Peter Sefton talked about The Fascinator & Fedora Commons: A Toolkit Tour. Fascinator is a java-based platform targeting repository solutions. It is open source (GPL), a plugin-based platform, and highly customizable. It was first used as an aggregator of data from various sources into a discovery service. They tried doing the same thing on the desktop computer (something a researchers could put on a personal computer, index data, group/describe it). He thinks of the process as a conveyor belt: harvest digital objects, transform them, store them, index them and find them. Harvest: draw into your digital ecosystem files, databases, online resources. Transform: be ready to present and share. Real web stuff -- not PDFs. Video and image previews. Multiple renditions for a multi-platform world. Storage: Store originals and their friends; basic filesystem storage or use Fedora Commons. Index: Apache SOLR index. Find: Faceted search interface. Web previews (turn Word into HTML and PDF for preview, same for video transcoding). Easily customizable UI (Jython and Velocity). It is used by REDDBOX, Mint (described at a session yesterday), and a library of university policies (policies sent from Microsoft Sharepoint and transformed into HTML and PDF).

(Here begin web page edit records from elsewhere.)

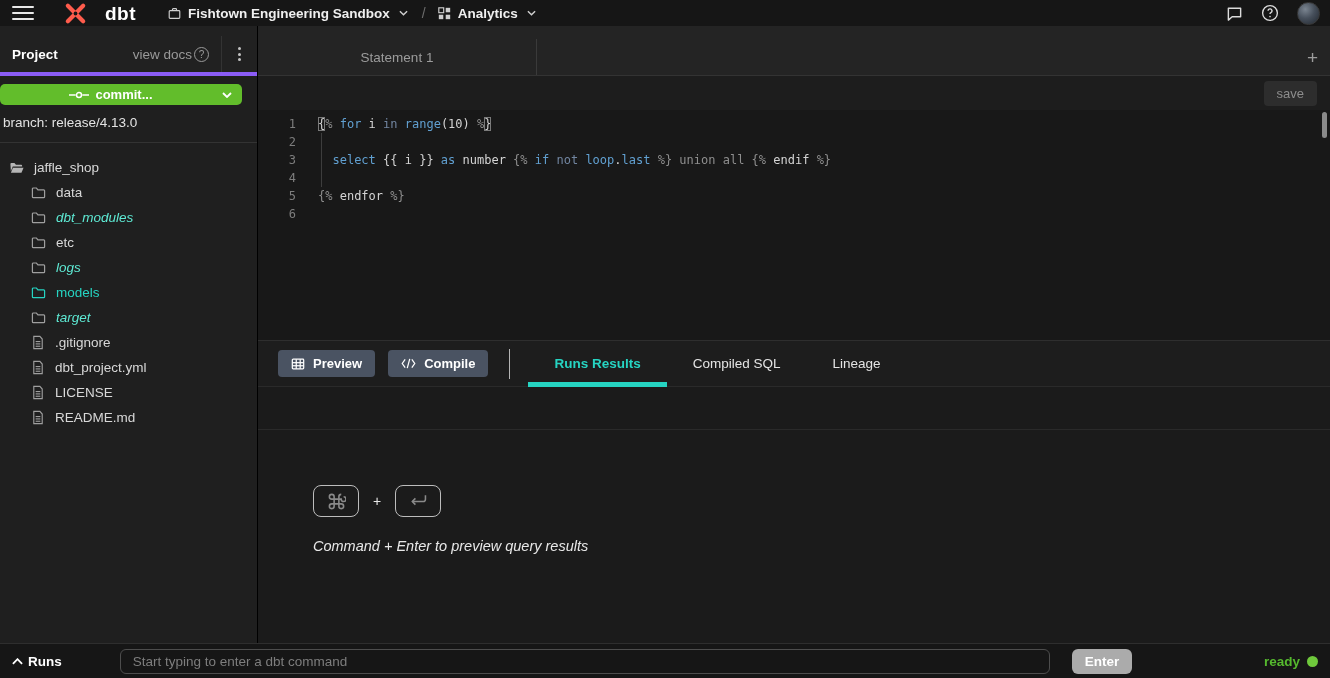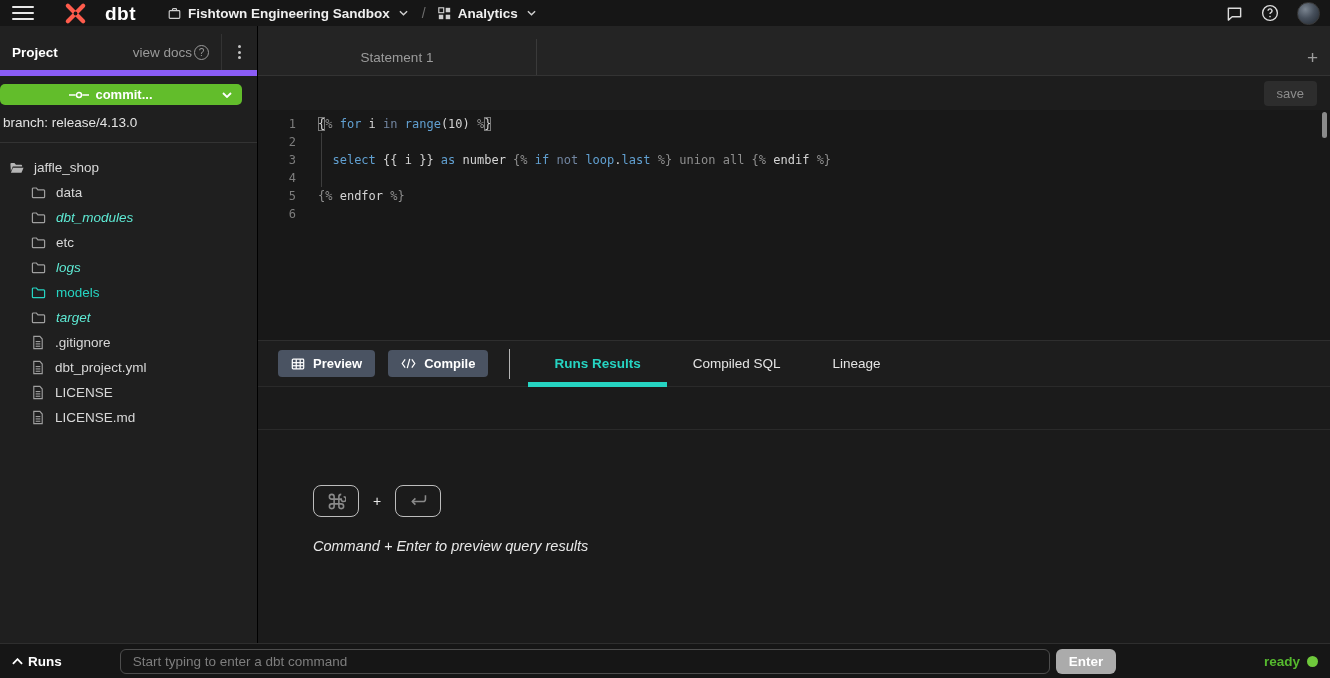"Project" .sidebar .band { border-bottom: 6px solid #8b5cf6 -> 4px solid #8b5cf6 }
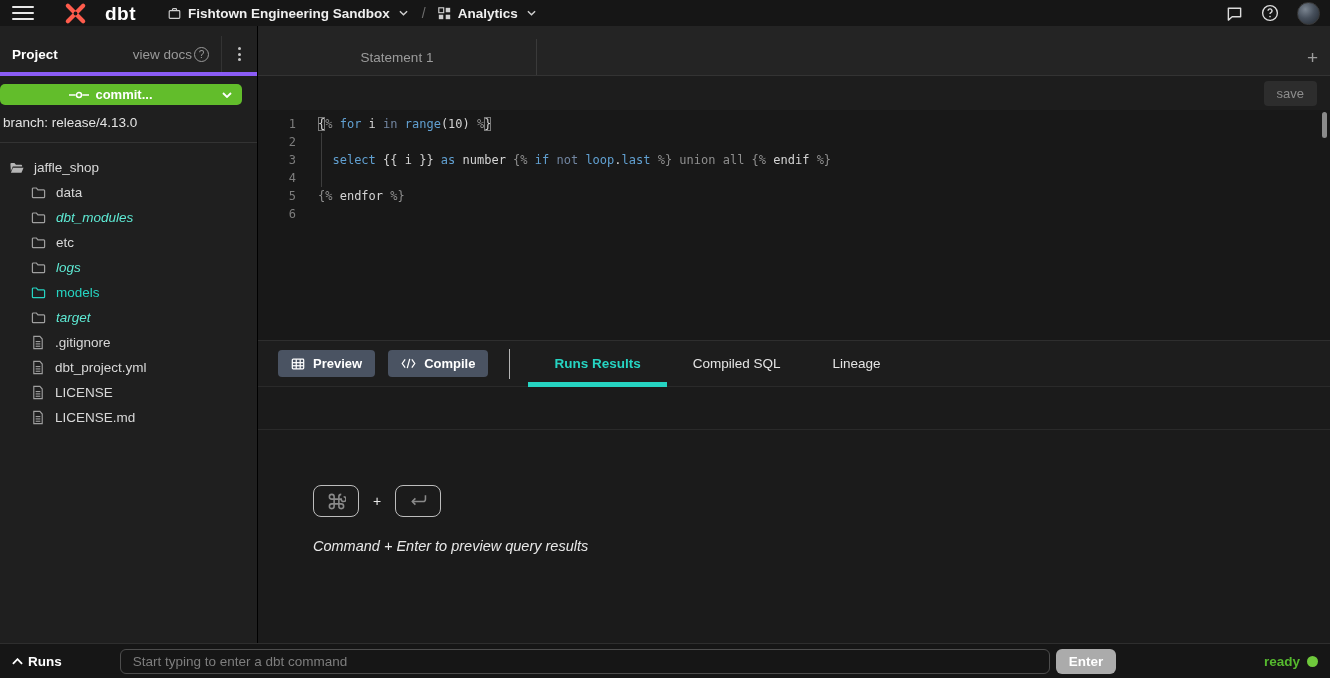"LICENSE.md" span { text: LICENSE.md -> README.md }
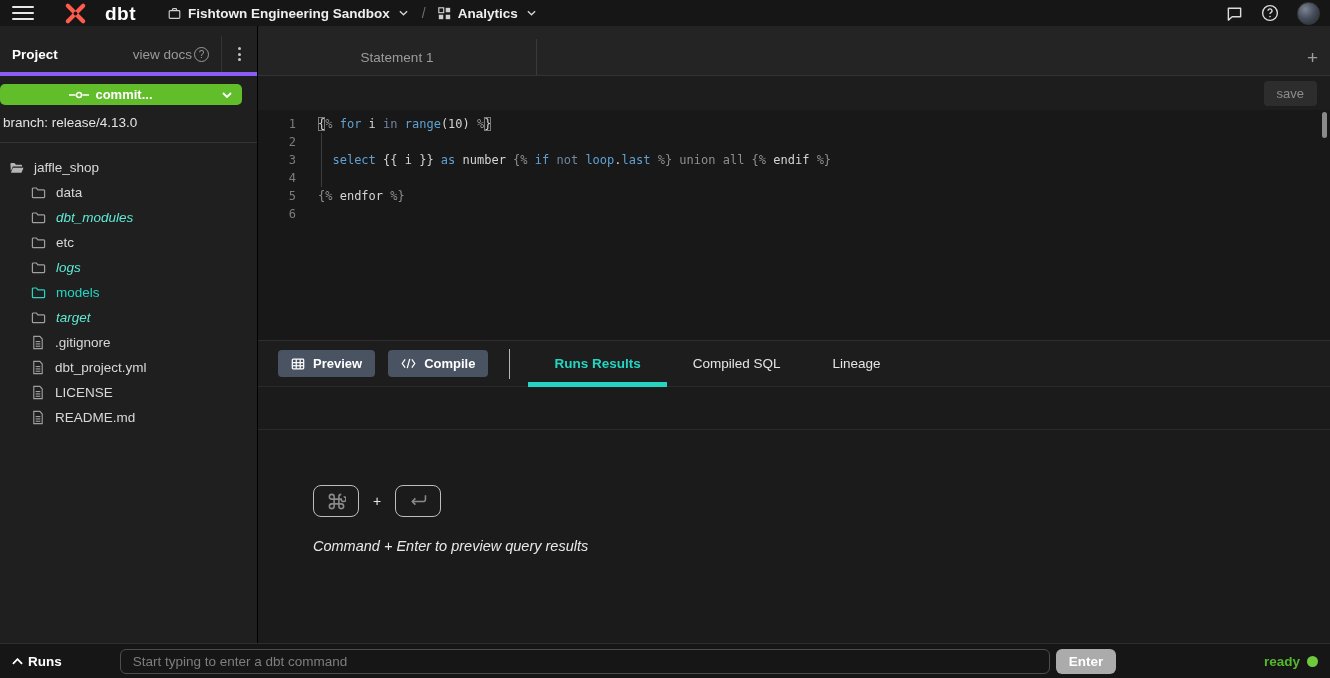"Enter" .enter-btn { margin-left: none -> 16px }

Rich Rogers talked about Publishing Large, Data-Rich Collections on the Web with Exhibit3. We collect and we like to share what we collect. Nowadays we live on the web, so how can we share out collections there? Exhibit is all I need to publish my collection to the web: no backend database, no server application; it will even convert a spreadsheet into usable data on the web. Originally created by the SIMILE Project at MIT, Exhibit is an entire data publication platform with 'list' and 'tabular. views. There is also a rich library of additional views. If temporal data, scrollable interactive timeline. If geospatial data, interactive mapping displays. Numerical data, scatter or time plots. It is installable by HTML configuration and uses a browser-resident RDF database in JSON.

Geri Ingram and Carol Godby talked about Sustaining Collaboration Among Open Access Repositories focused on the WorldCat Digital Collection Gateway. WorldCat broadens exposure to digital object collections; end users click through to the hosting repository server from WorldCat.org. Metadata from OAI-PMH-compliant repositories are regularly harvested to WorldCat through the Gateway; digital objects remain on local repository server. The gateway includes a translation service that allows repository managers to create mappings from Dublin Core (or selected other metadata schemas) to MARC.